—Et j'entends que ce monsieur se supprime lui-même, en disparaissant du pays.
A cette dernière injonction, Léonie se dressa, et, désignant la porte:
—Robert ne me quitte pas. Et moi, je n'ai d'ordres à recevoir de personne. Assez!
Madame de Maubryan sortit, mais avec la dignité d'un dompteur descendant de sa cage à bêtes.
Dès qu'elle eut tourné les talons, la baronne se livra sur les meubles, sur les livres, sur tout ce qu'elle rencontrait, à un joli accès de fureur.
—Là! là! ma belle, disait mademoiselle de Gauleins.
—Ah! ma tante! imaginez-vous une pareille effronterie? Des hobereaux sans le sou! Qu'ils la gardent, leur fille! La leur ai-je demandée? Robert ne l'aime pas...
—Tu es sûre?
L'interrogation tranquille calma subitement Léonie. S'il l'aimait pourtant?
—Moi, vois-tu, reprit la vieille, j'estime beaucoup Robert, je lui porte un intérêt véritable et peut-être l'épouserais-je... si j'avais seulement soixante ans de moins. Parce que je le connais, parce qu'il a sa valeur personnelle. Madame de Maubryan n'est pas obligée de partager nos goûts.

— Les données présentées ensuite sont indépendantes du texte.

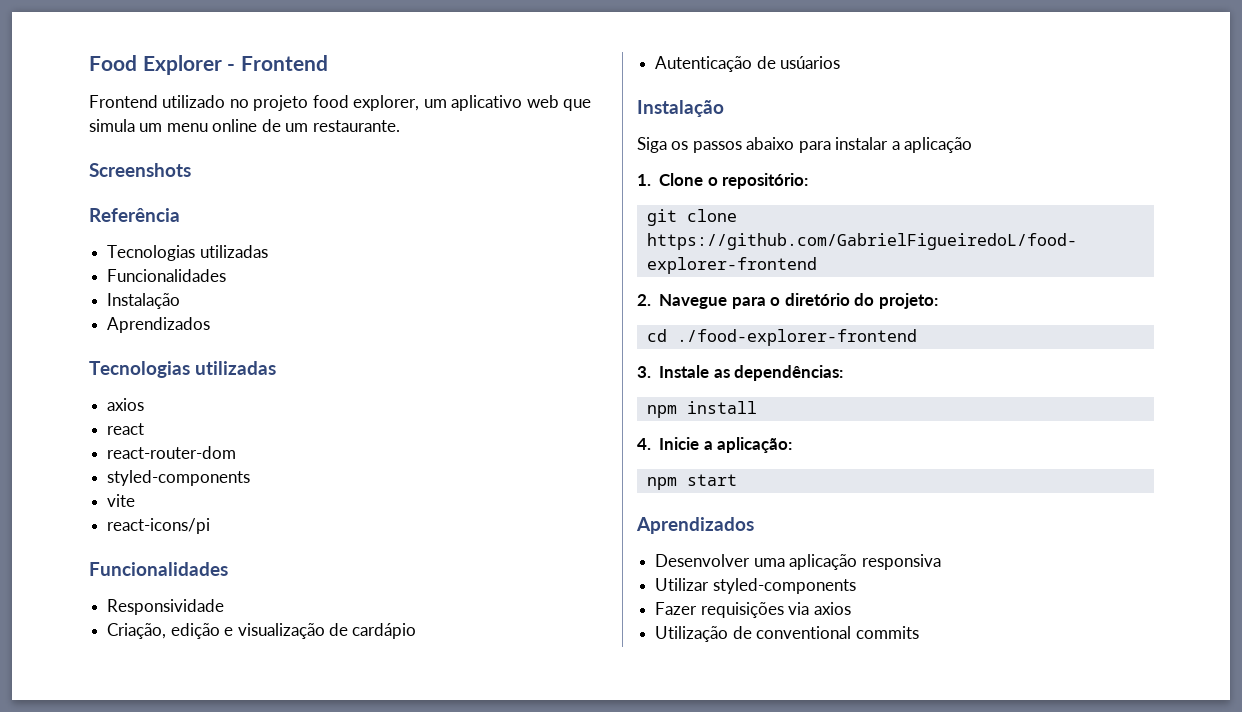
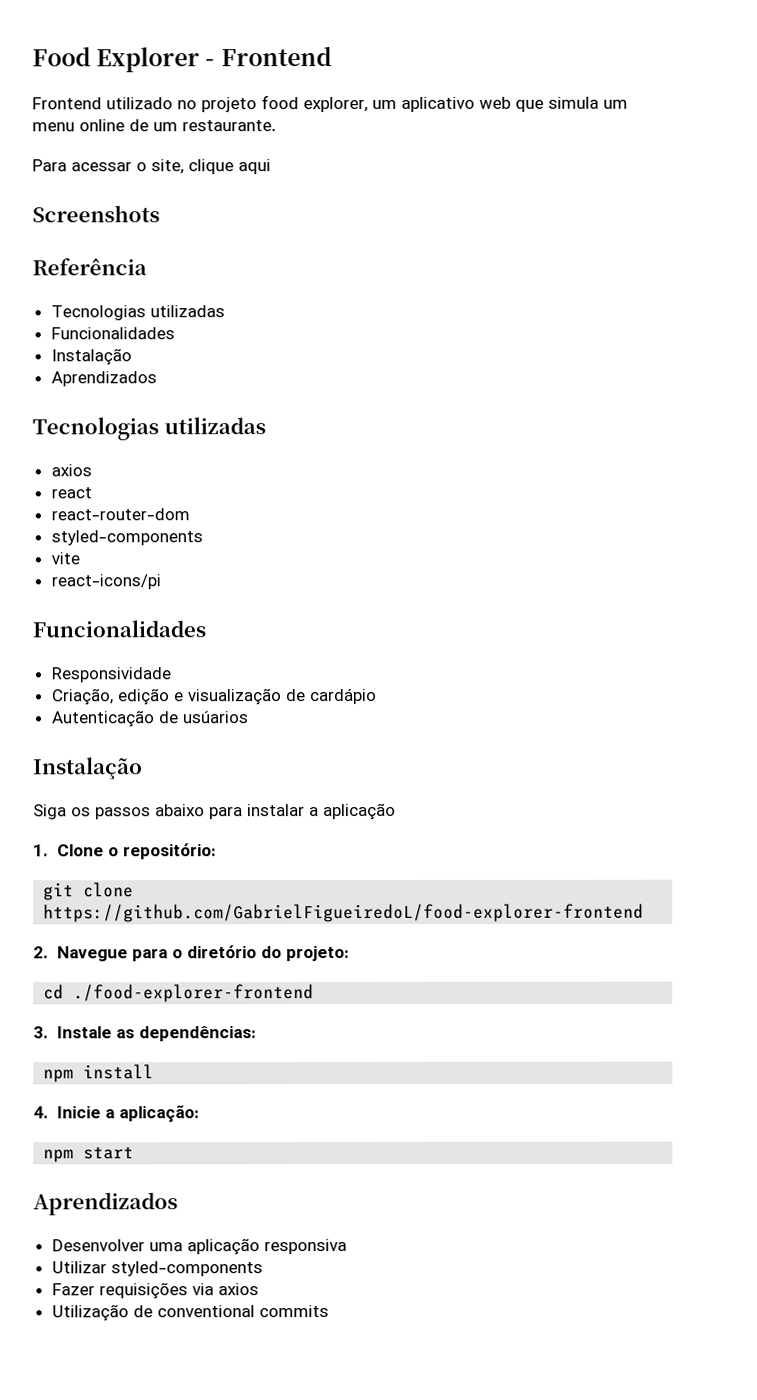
+ Para acessar o site, clique aqui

Tu recueilles un enfant perdu, c'est ton droit; tu me l'amènes, je le reçois, c'est mon affaire; mais qu'il entre dans une autre famille, sans pouvoir nommer la sienne, dame! je comprends qu'on y regarde à deux fois. Il y a des sentiments—des préjugés, si tu veux—que nous n'avons inventés ni l'une ni l'autre. Madame de Maubryan a été maladroite, mais elle y obéissait, avec quelque mérite, car elle sacrifie à un scrupule sérieux—élevé, somme toute,—des avantages que sa fille retrouvera malaisément. Crois-moi, Robert, né de simples pêcheurs, avait plus de chances d'épouser la petite que le futur héritier de la baronne de Randières, né de parents inconnus.